Siz bu yazıyı okurken büyük olasılıkla aday adayları belirlenmiş ve ilk maraton başlamış olacak. Aday adaylığı süreci ve adaylık süreçlerinde büyük bir yarış başlıyor. Yarışta fark atmanın yolu iletişimden geçiyor.
İlk etapta, yani aday adaylığı sürecinde hedef kitle adaylık sürecine göre daha kapalı ve niş bir grup. Aday adayı, aday olabilmek için kendi teşkilatını ikna etmek zorunda.
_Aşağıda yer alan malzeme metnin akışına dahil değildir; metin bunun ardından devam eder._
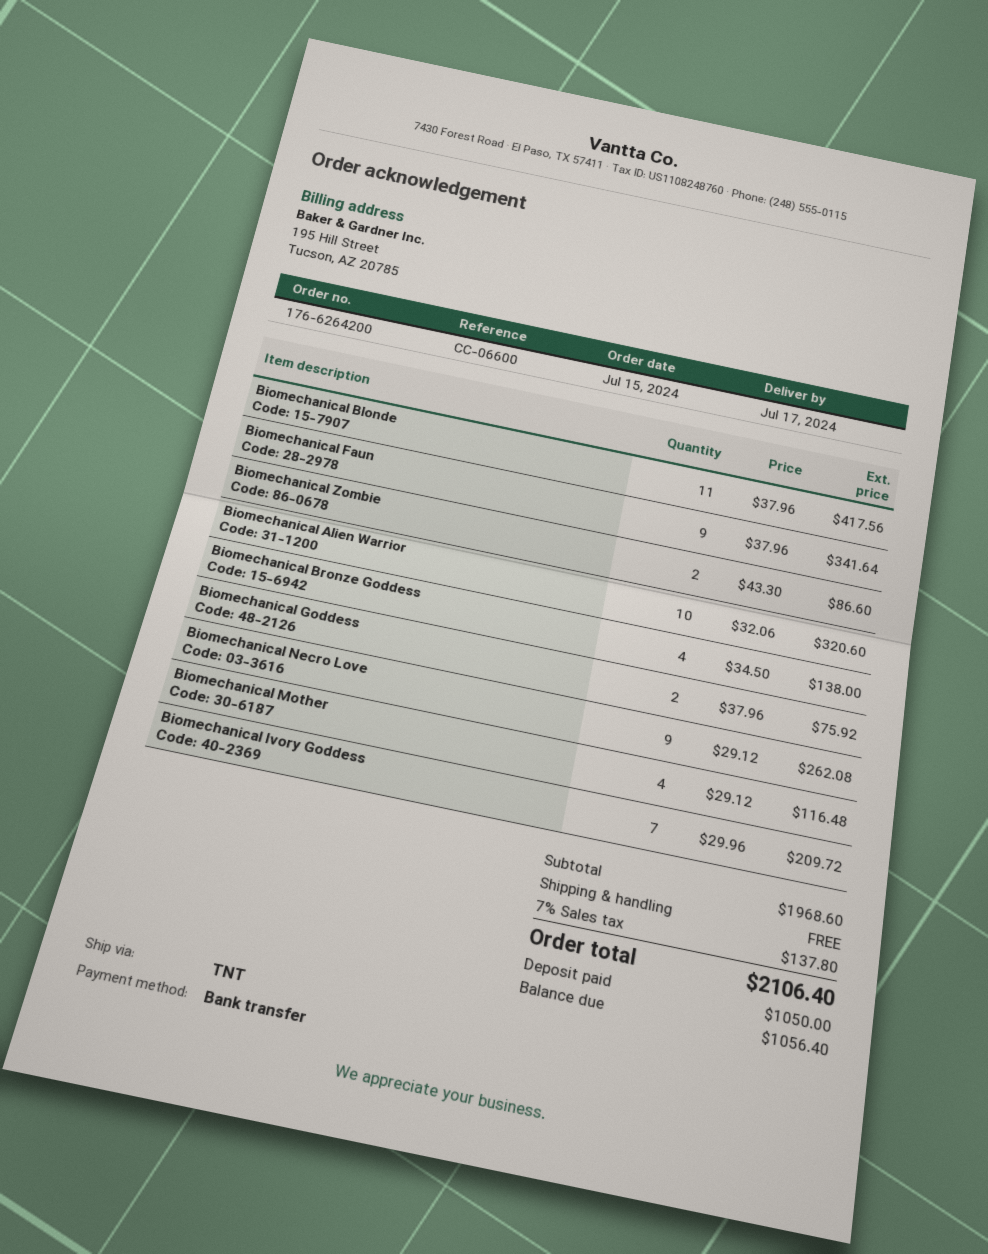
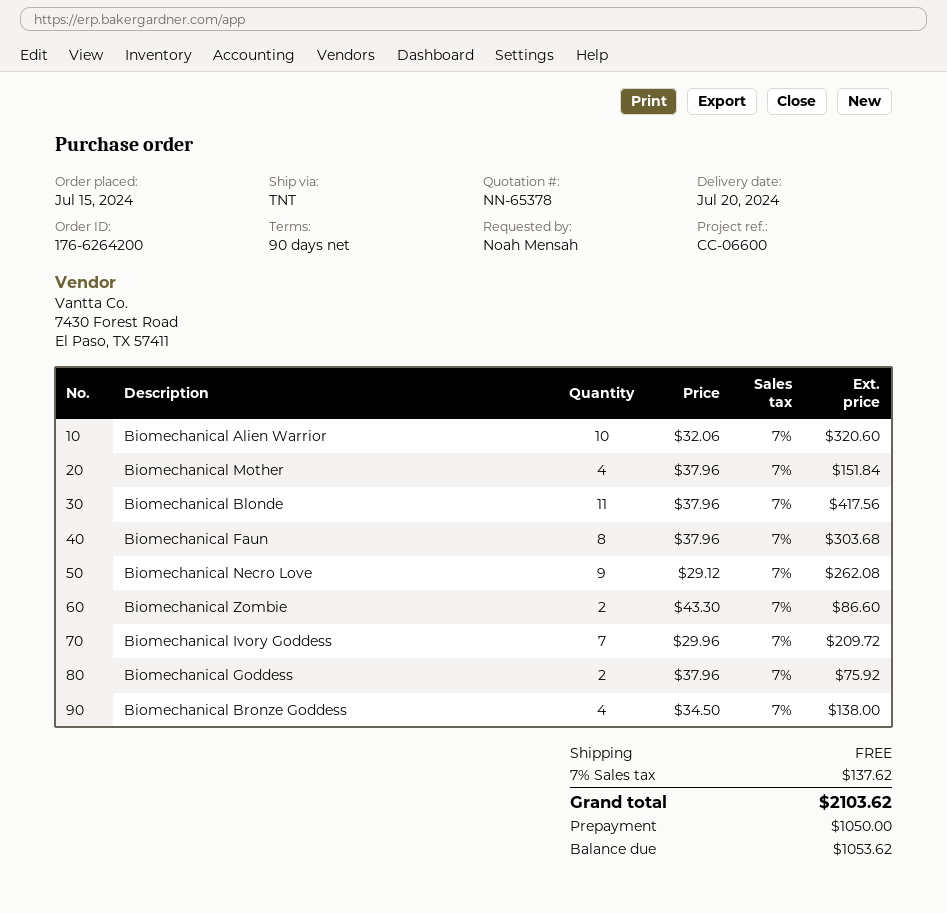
delivery date: 2024-07-17 -> 2024-07-20
Biomechanical Faun: 9 x 37.96 = 341.64 -> 8 x 37.96 = 303.68
Biomechanical Mother: 4 x 29.12 = 116.48 -> 4 x 37.96 = 151.84
tax: 7% = 137.80 -> 7% = 137.62
total: 2106.40 -> 2103.62
balance: 1056.40 -> 1053.62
Teşkilatın onay verdiği aday olup genel seçmen ile iletişim kuracak ve milleti temsil eden 550 vekilden birisi olmak için uğraşacak.
Siyasal iletişim bir pazarlama alt başlığı. Adaylar pazarlama kavramını sevmiyorlar, ama gerçek bu. Aday ve vaadi bir pazarlama modeli ile seçmene anlatılıyor.
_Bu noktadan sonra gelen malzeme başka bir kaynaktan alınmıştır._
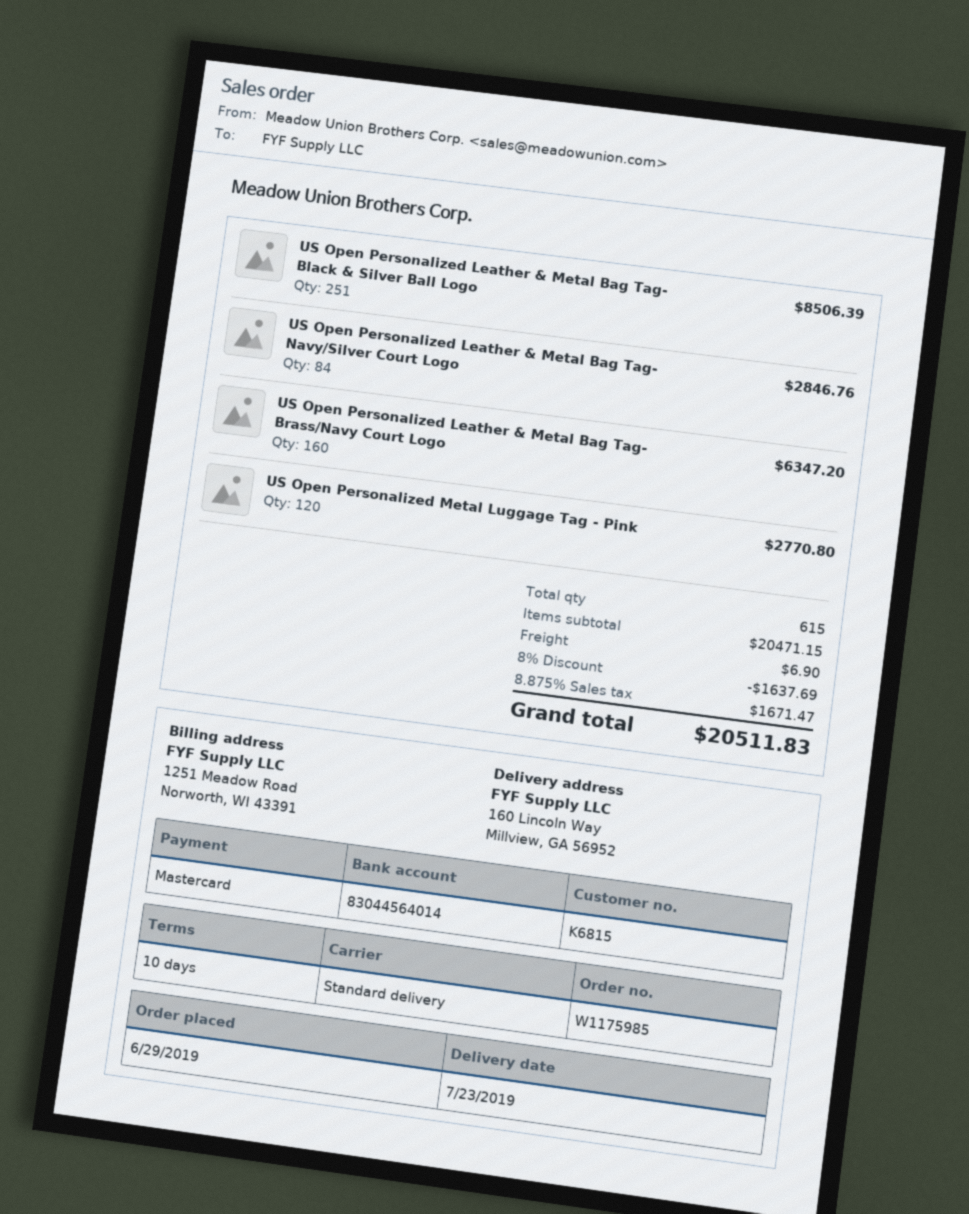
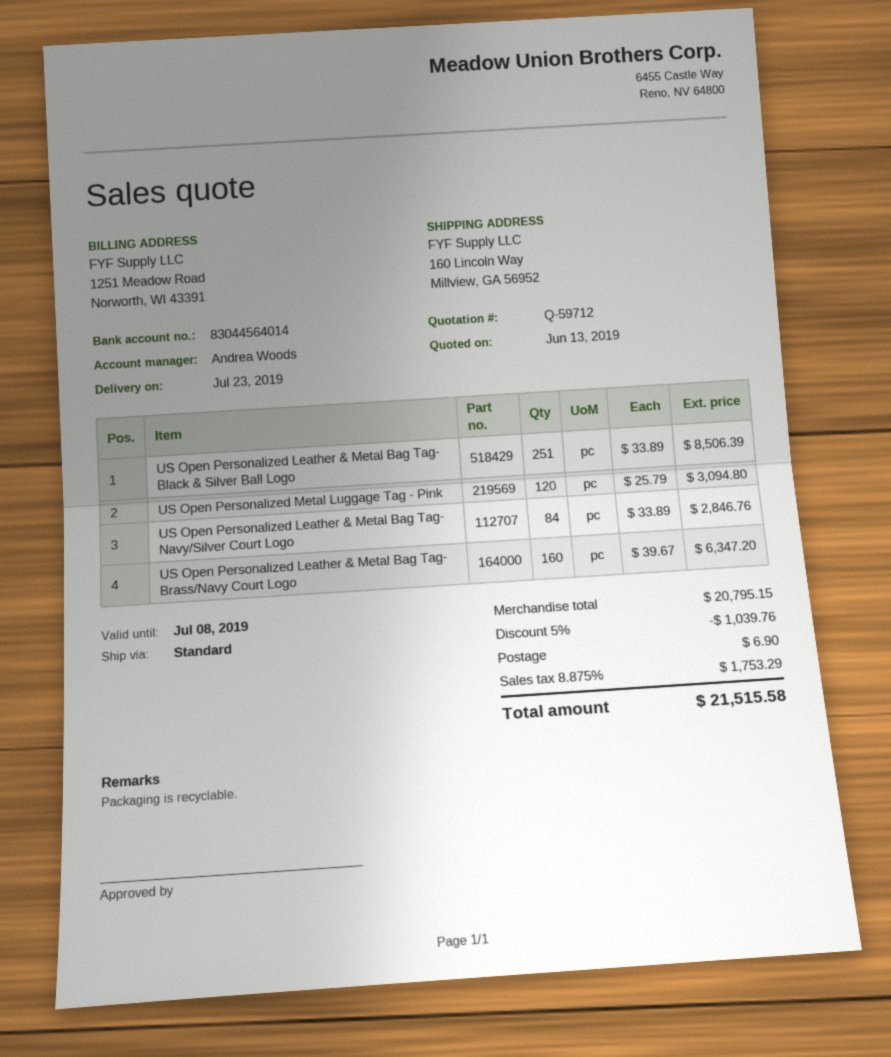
US Open Personalized Metal Luggage Tag - Pink: 120 for 2770.80 -> 120 for 3094.80
subtotal: 20471.15 -> 20795.15
discount: 8% = 1637.69 -> 5% = 1039.76
tax: 8.875% = 1671.47 -> 8.875% = 1753.29
total: 20511.83 -> 21515.58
Genel anlamda siyasal iletişim, gönüllü bir değiş tokuş olan süreçte ikna modeli oluşturmak, yaymak, genişletmek ve gönüllü marka temsilcileri oluşturmaktır. Daha kısası, siyasal iletişim yönetimi, ‘Nasıl seçilirim?’ in cevabıdır.
Aday ve vaadi bir ürün/hizmet gibi görülmeli, bu süreç bir yatırım olarak değerlendirilmelidir. İletişimini bugün itibarı ile yönetmeye başlayanlara kötü haber, bu uzun bir koşudur.
Siyasal iletişim yönetiminde unutulmaması gereken en önemli gerçek, ‘‘Algılanan şey gerçektir’’ gerçeğidir. İletişimci algıyla ilgilenir, onu eğer, işler ve yayar. Siyasetçi algı yönetimini tam da bu nedenden dolayı işi gerçekle uğraşmak olan gazeteci ile değil iletişimci ile yapmalıdır.
Siyasetçinin işi şu anlamda zor. ‘‘Kendisi hakkında bir algı oluşturmak istiyor. Ama algı yönetimi konusunda profesyonel marka yöneticileri ile çalışmıyor. Harcadığı zaman ve para boşa gidiyor. Pardon boşa gitmiyor, gazeteleri ve billboardları süslüyor.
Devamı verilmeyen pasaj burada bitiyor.